It wasn’t in the outfit I chose for myself each day before going to work, and it wasn’t in the mirror or the photographs on our walls at home. I lost track of where it went and sometimes wondered if I was a ghost. I caught myself in car windows and glass doors passing through, but couldn’t remember what I looked like after.
So I went to the outdoors to remember. There was something in a Jack London story that told me to go, the final confrontation. A man and his dog, the wilderness, taking everything away to get right down to it.
The roads were icy before dawn and a fresh crust of snow, the moon out, cold. We travelled for hours up and down small canyons, along a ridge, headed south. I used a peak to the southeast as a handrail, to stay on route. We were looking for a tree I read about, a very large tree.
They call this area the desert steppe, which is not a true desert but almost, as measured by the amount of precipitation it gets and what grows there.
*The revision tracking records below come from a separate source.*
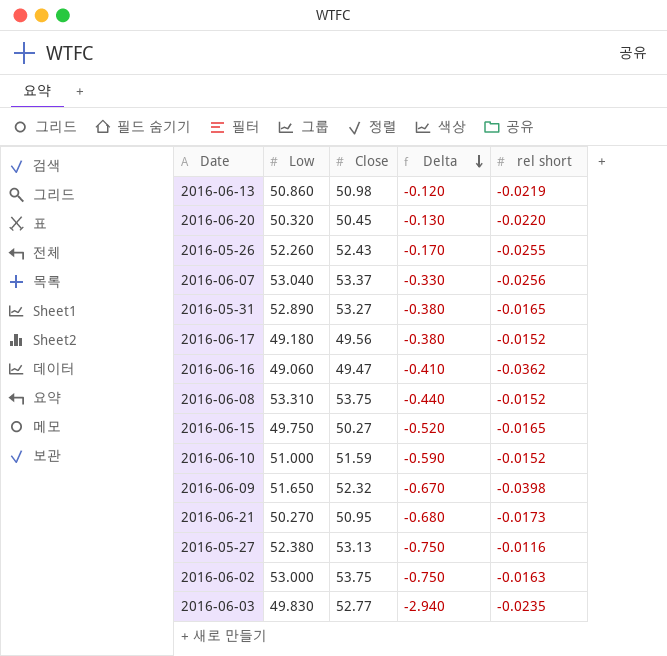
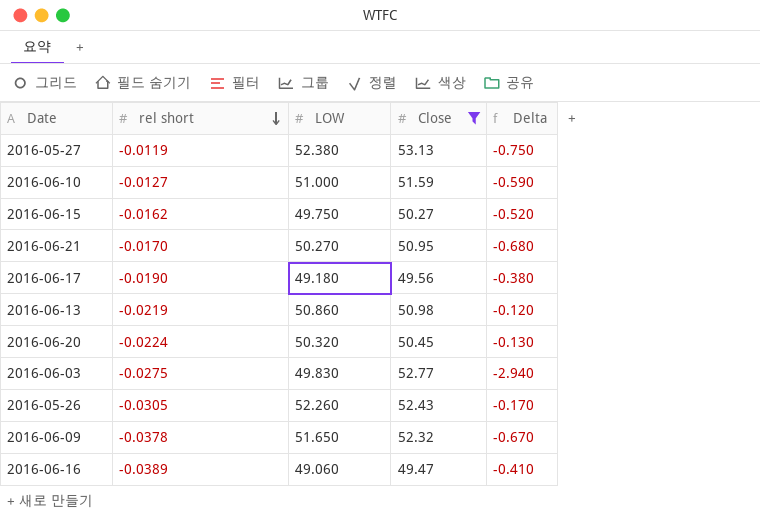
filter: none -> Close <= 53.13
row order: Delta descending -> rel short descending
column rel short | position: 5 -> 2
column name: Low -> LOW
2016-05-27 | rel short: -0.0116 -> -0.0119
2016-06-10 | rel short: -0.0152 -> -0.0127
2016-06-15 | rel short: -0.0165 -> -0.0162
2016-06-21 | rel short: -0.0173 -> -0.0170
2016-06-17 | rel short: -0.0152 -> -0.0190
2016-06-20 | rel short: -0.0220 -> -0.0224
2016-06-03 | rel short: -0.0235 -> -0.0275
2016-05-26 | rel short: -0.0255 -> -0.0305
2016-06-09 | rel short: -0.0398 -> -0.0378
2016-06-16 | rel short: -0.0362 -> -0.0389

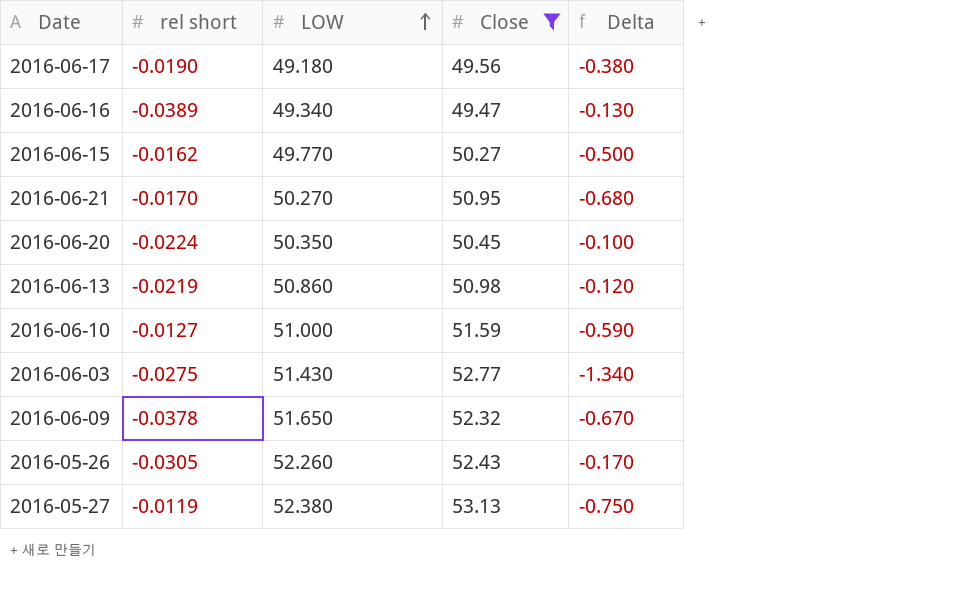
row order: rel short descending -> LOW ascending
2016-06-16 | LOW: 49.060 -> 49.340
2016-06-16 | Delta: -0.410 -> -0.130
2016-06-15 | LOW: 49.750 -> 49.770
2016-06-15 | Delta: -0.520 -> -0.500
2016-06-20 | LOW: 50.320 -> 50.350
2016-06-20 | Delta: -0.130 -> -0.100
2016-06-03 | LOW: 49.830 -> 51.430
2016-06-03 | Delta: -2.940 -> -1.340

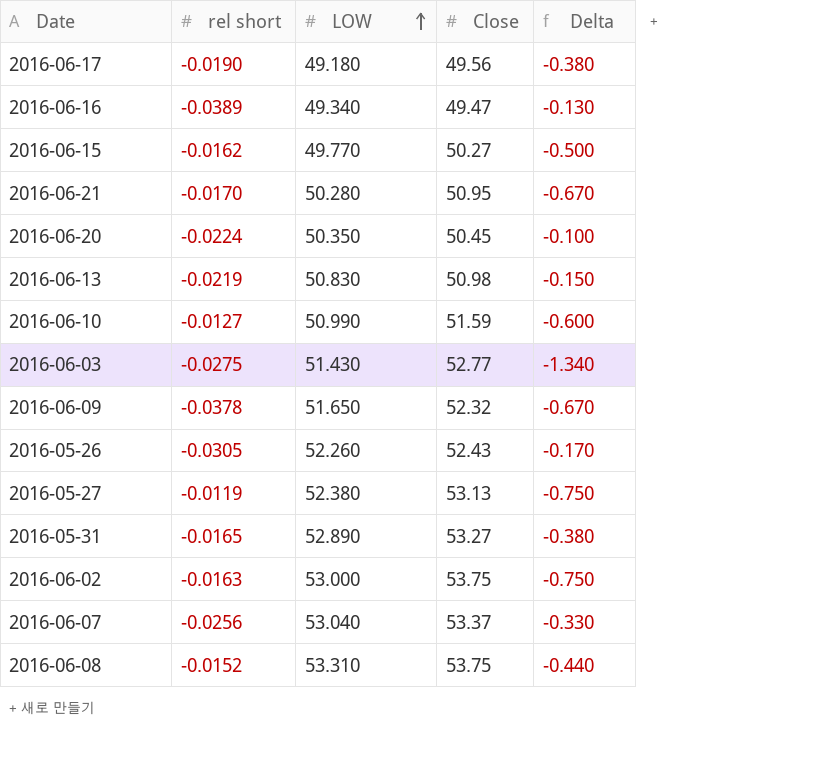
filter: Close <= 53.13 -> none
2016-06-21 | LOW: 50.270 -> 50.280
2016-06-21 | Delta: -0.680 -> -0.670
2016-06-13 | LOW: 50.860 -> 50.830
2016-06-13 | Delta: -0.120 -> -0.150
2016-06-10 | LOW: 51.000 -> 50.990
2016-06-10 | Delta: -0.590 -> -0.600

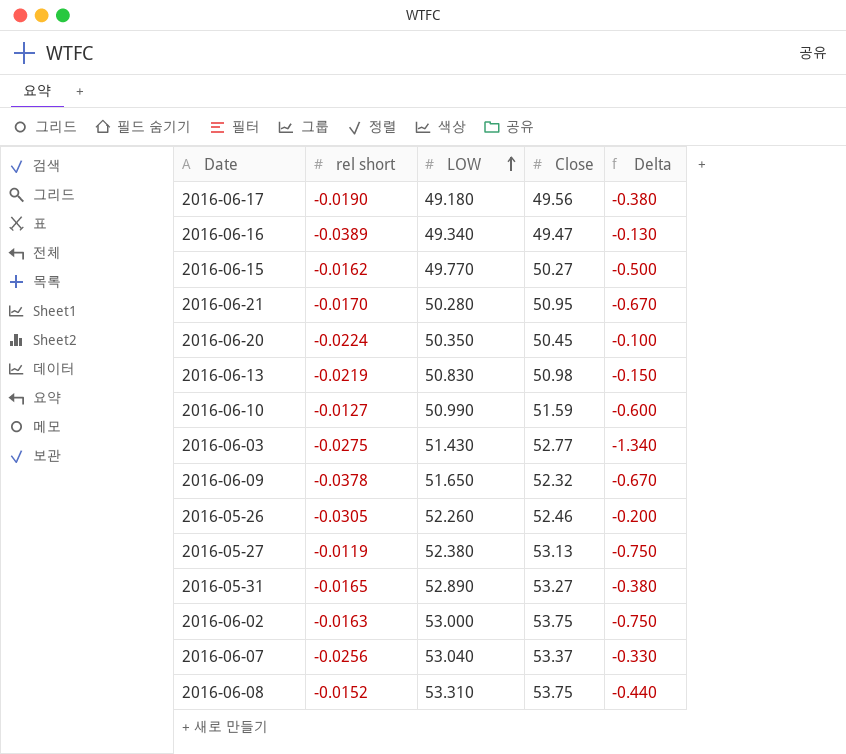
2016-05-26 | Close: 52.43 -> 52.46
2016-05-26 | Delta: -0.170 -> -0.200

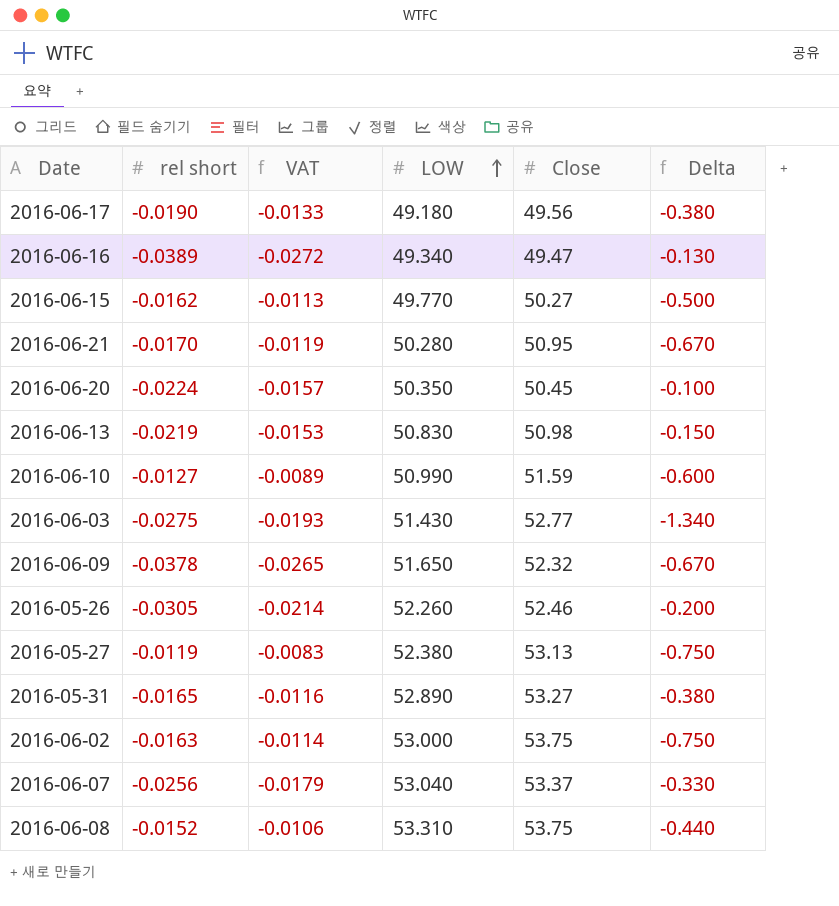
column VAT | formula: none -> [rel short] * 0.7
So a tree is rather unusual amid the sage brush, and by this tree is a lonesome camp, near an abandoned school house. They call it Birdsong Camp, but last time I was here there were no birds, only coyotes, so close I had to curl up inside myself and pretend I was invisible.
I came out here to find myself because the clothes in my closet and the pictures in my house started to smother me.
The dog doesn’t have a name and neither does the man, they could be anyone. The dog dreams the dream of ancient dogs, the same tape from the start of time. We wonder how they know what to do, we call it instinct, and forget we have it too.